White Christmases? Where did the wish for them and myth about them come from? I heard something about this on the radio the other day, which suggested that Dickens is to blame. Even back in the Victorian era they were sentimental for them, which just goes to show that it didn't always look like the North Pole here in December. This week will see my 60th Christmas Day (I know, I look at least 75...) and it got me thinking about how many 'White Christmases' I have enjoyed (no, not listening to Bing warble it out, that would be hundreds!). Having spent every one in southern England I needed to use the 'Met Office' definition of a 'White Christmas', that being a snow flake falling on the London Met Office roof during the 24 hours of Christmas Day.
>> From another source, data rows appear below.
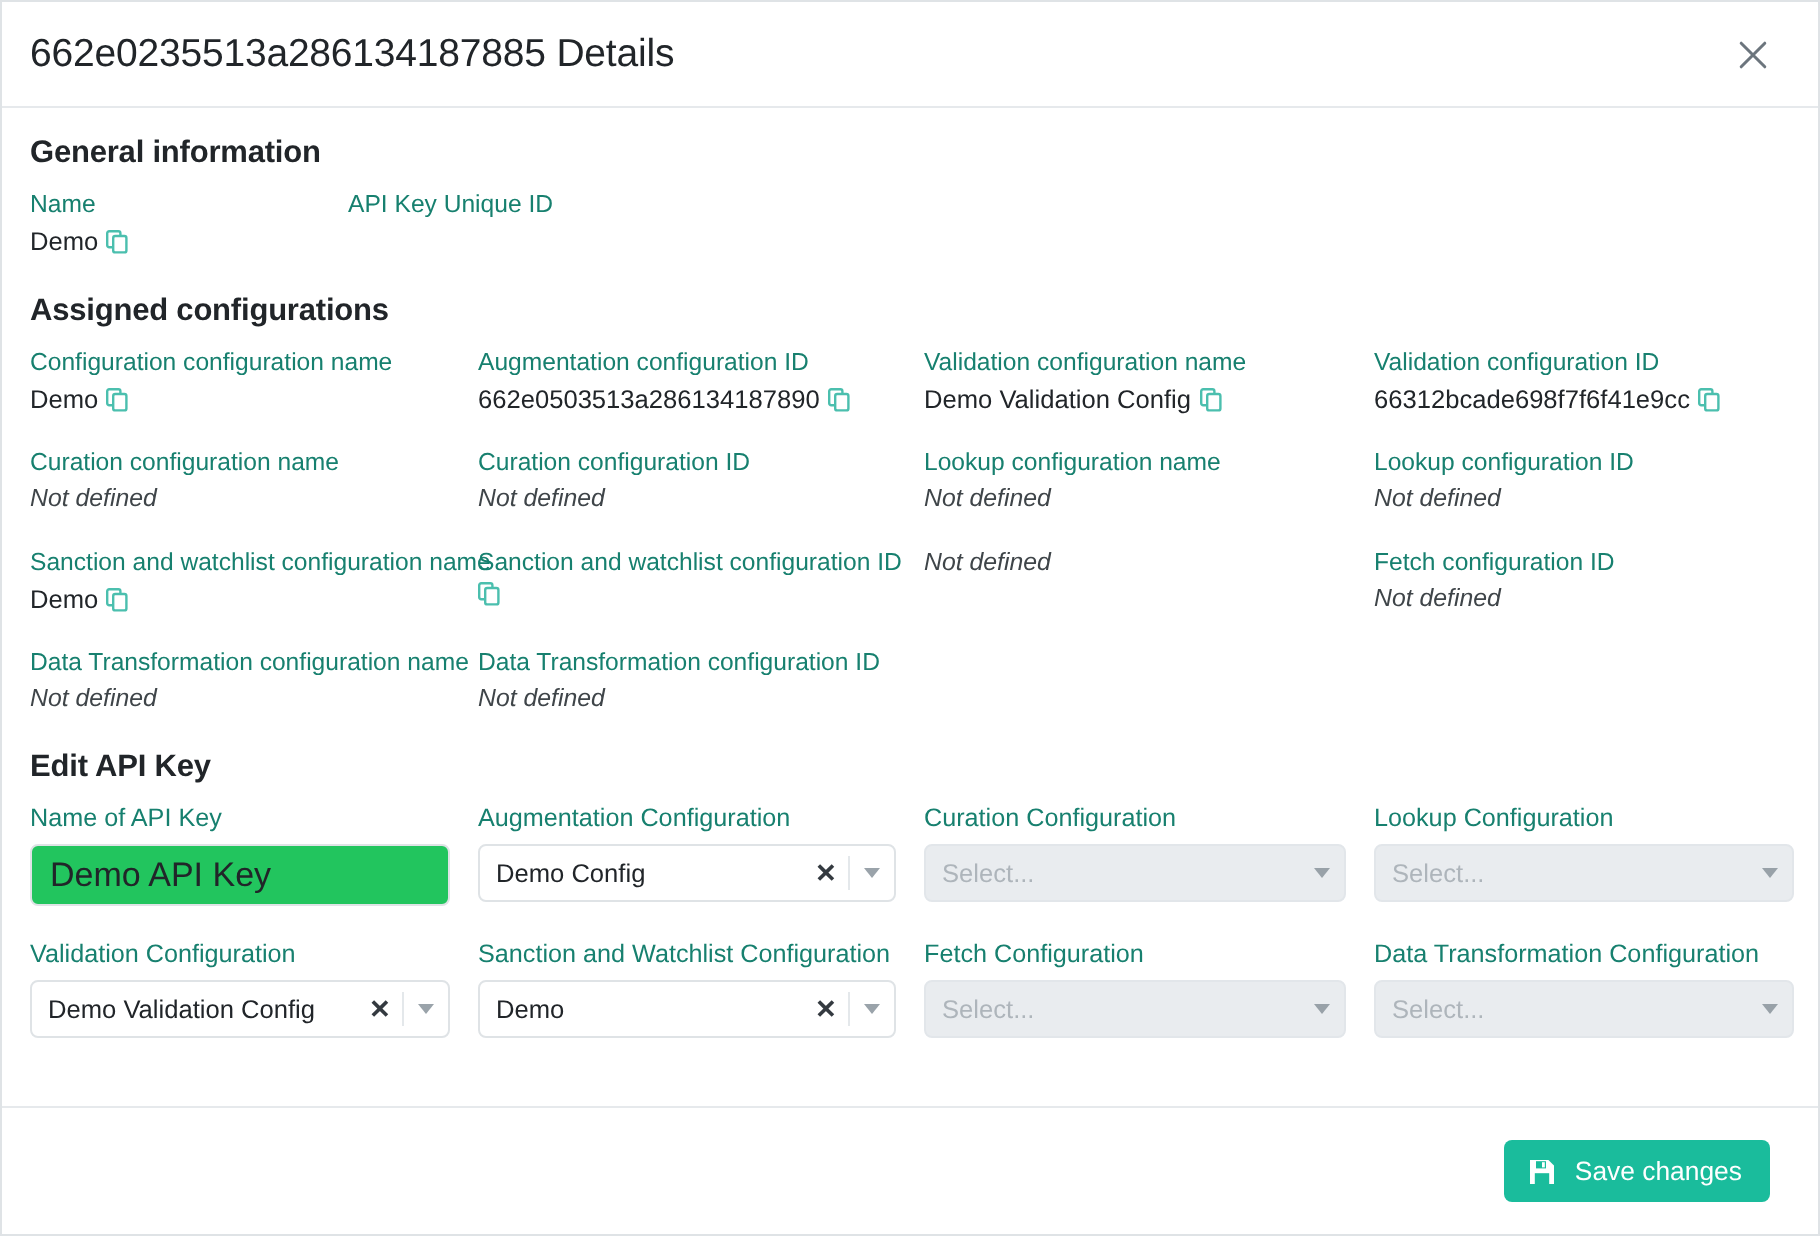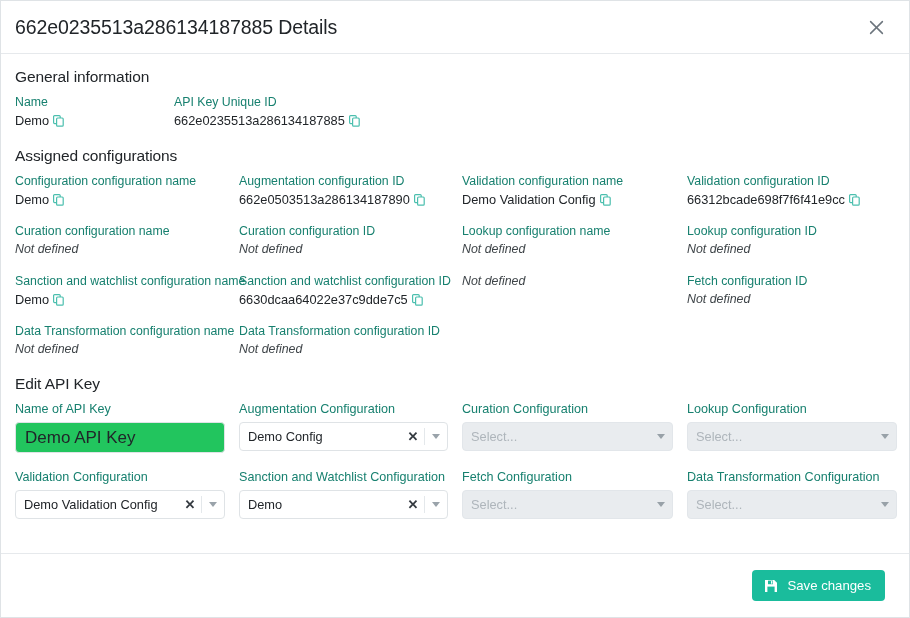"General information" .section-title { font-weight: normal -> bold }
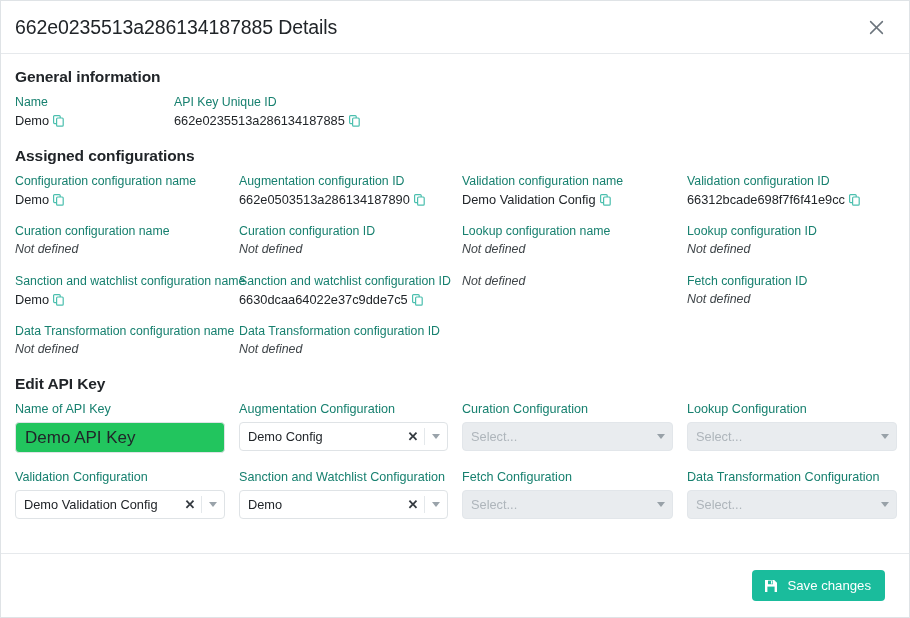"662e0235513a286134187885" div.field-value { html: <div> <span>662e0235513a286134187885</span> <span> <svg> <rect></rect> <rect></rect> </svg> </span> </div> -> none }
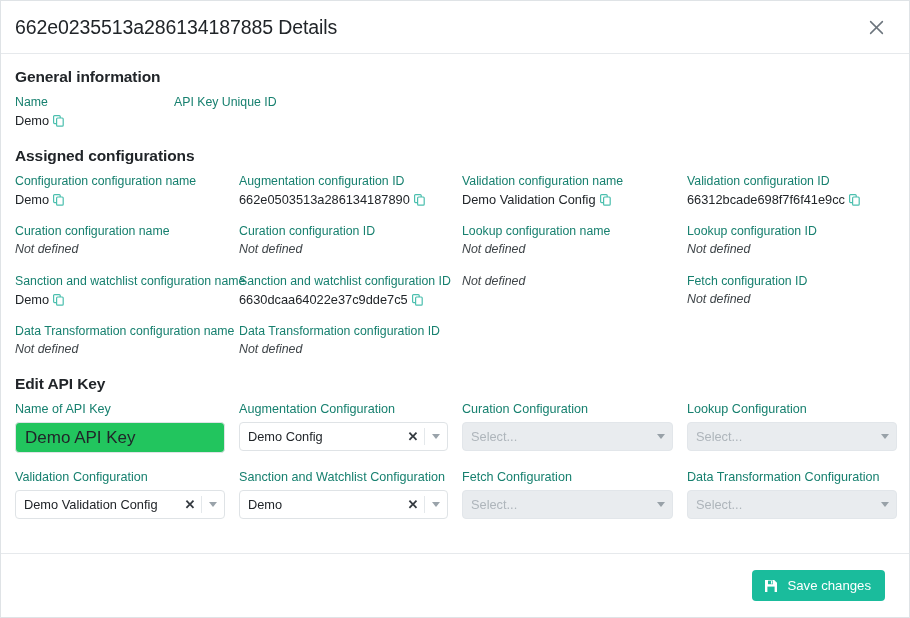"6630dcaa64022e37c9dde7c5" span { html: <span>6630dcaa64022e37c9dde7c5</span> -> none }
I guessed I had seen four. Then I Googled it. Apparently there have been nine! No, I can't remember them either...

Comments

DorsetDipper said…
midwinter? maybe, maybe not. It's one of those averages that doesn't really mean much. The earliest sunset has already been, around the 12th Dec, and the latest sunrise is still over a week away on roughly 31st Dec. So what your mid winter is depends whether you are an early morning birder, or one who attends rotates.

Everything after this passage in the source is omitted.